JP 2006-96975 A discloses a technology regarding a conductive composition containing a π-conjugated conductive polymer, a dopant and a nitrogen-containing aromatic cyclic compound, and a conductive crosslinked material formed by subjecting this conductive composition to heating treatment and/or ultraviolet irradiation treatment. For example, the conductive composition is obtained by adding a nitrogen-containing aromatic cyclic compound comprising imidazole to a water dispersion of a composite of poly(3,4-ethylenedioxythiophene) and polystyrenesulfonic acid obtained by polymerization of 3,4-ethylenedioxythiophene in an aqueous solvent, in the presence of a polystyrenesulfonic acid (polyanion), using an oxidant.

SUMMARY OF THE INVENTION

However, in a method for subjecting 3,4-dialkoxythiophene to chemical oxidative polymerization in one stage, in the presence of a polyanion acting as a dopant, like the methods described in JP 2636968 B and JP 4077675 B, the control of the doping rate is difficult. In other words, undoped polyanions, that is, polyanions not contributing to conductivity, are present in an excess amount, and it is difficult to say that this method is sufficient as a producing method for obtaining a conductive polymer material with higher conductivity.

Also, a conductive polymer film obtained by the method described in JP 2636968 B has sufficient conductivity as an antistatic material, but when it is used, for example, as the solid electrolyte of a capacitor, it is difficult to sufficiently satisfy requirements for lower ESR, in terms of conductivity. In addition, the capacitor comprising the solid electrolyte comprising excess polyanions has a disadvantage that the reliability, particularly the properties in a higher humidity atmosphere, is poor.

Also, the conductive composition described in JP 2006-96975 A is obtained, for example, by subjecting 3,4-ethylenedioxythiophene to chemical oxidative polymerization in one stage, in the presence of polystyrenesulfonic acid acting as a dopant, using an oxidant.

It is an object of an exemplary aspect of the invention to solve the above-mentioned problems and to provide a conductive polymer suspension for providing a conductive polymer material with high conductivity and a method for producing the same, and provide a solid electrolytic capacitor with low ESR and a method for producing the same.

A method for producing a conductive polymer suspension according to an exemplary embodiment comprises: subjecting a monomer providing a conductive polymer to chemical oxidative polymerization in a solvent comprising a dopant of an organic acid or a salt thereof, using an oxidant, to synthesize the conductive polymer;

purifying the conductive polymer;

mixing the purified conductive polymer and an oxidant in an aqueous solvent comprising a polyacid; and

adding an imidazole compound to the obtained mixed liquid to obtain the conductive polymer suspension.
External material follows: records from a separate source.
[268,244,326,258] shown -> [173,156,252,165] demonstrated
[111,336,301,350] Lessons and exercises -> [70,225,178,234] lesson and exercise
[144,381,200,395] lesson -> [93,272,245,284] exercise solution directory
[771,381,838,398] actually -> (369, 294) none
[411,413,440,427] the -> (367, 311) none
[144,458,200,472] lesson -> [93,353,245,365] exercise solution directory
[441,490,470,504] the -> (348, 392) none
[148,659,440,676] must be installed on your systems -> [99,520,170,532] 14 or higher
The monomer is preferably at least one selected from pyrrole, thiophene and aniline, and derivatives thereof, particularly preferably 3,4-ethylenedioxythiophene. The dopant is preferably at least one selected from benzenesulfonic acid, naphthalenesulfonic acid and camphorsulfonic acid, and derivatives thereof, and salts.

The polymerization of the monomer is preferably performed in the presence of a surfactant. For the purification of the conductive polymer, the conductive polymer is preferably washed using a solvent capable of dissolving the monomer and/or the oxidant, and the filtered conductive polymer is preferably further subjected to hot water washing and/or heat treatment.
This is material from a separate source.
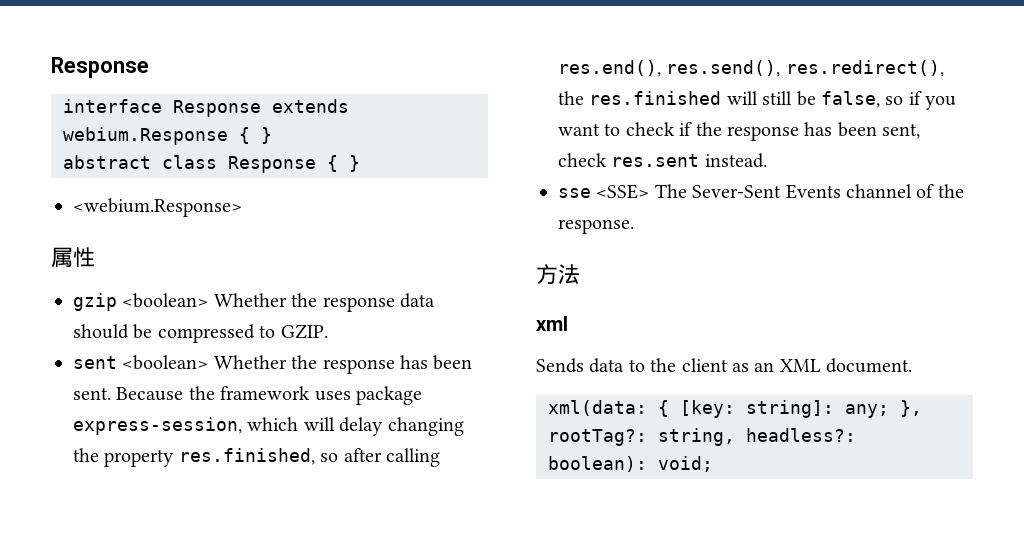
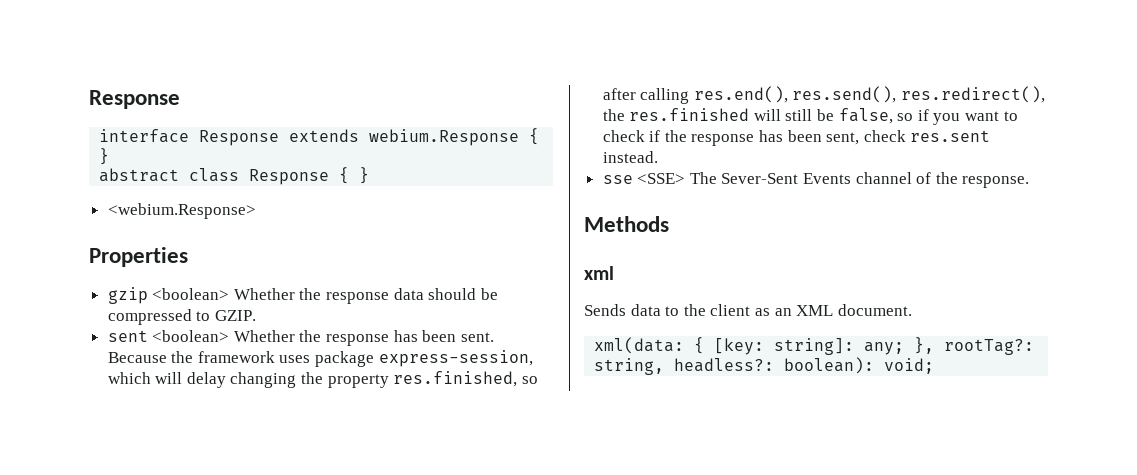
[51,247,95,268] 属性 -> [89,247,188,267] Properties
[536,264,580,284] 方法 -> [584,216,669,232] Methods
The polyacid is preferably polystyrenesulfonic acid, and the polystyrenesulfonic acid has a weight average molecular weight of 2,000 to 500,000. The imidazole compound is preferably at least one selected from imidazole and 2-methylimidazole.

A conductive polymer suspension according to an exemplary embodiment is obtained by the above-mentioned method. A polymer material according to an exemplary embodiment is obtained by removing the solvent from the above-mentioned polymer suspension.

A solid electrolytic capacitor according to an exemplary embodiment comprises a solid electrolyte layer comprising the above-mentioned conductive polymer material, and preferably comprises an anode conductor consisting of a valve action metal, and a dielectric layer formed on a surface of the anode conductor, and the solid electrolyte layer is formed on the dielectric layer. The valve action metal is preferably at least one selected from aluminum, tantalum, and niobium.

A method for producing a solid electrolytic capacitor according to an exemplary embodiment comprises:

forming a dielectric layer on a surface of an anode conductor consisting of a valve action metal; and

coating or impregnating the dielectric layer with the above-mentioned conductive polymer suspension and removing the solvent from the conductive polymer suspension to form a solid electrolyte layer comprising a conductive polymer material.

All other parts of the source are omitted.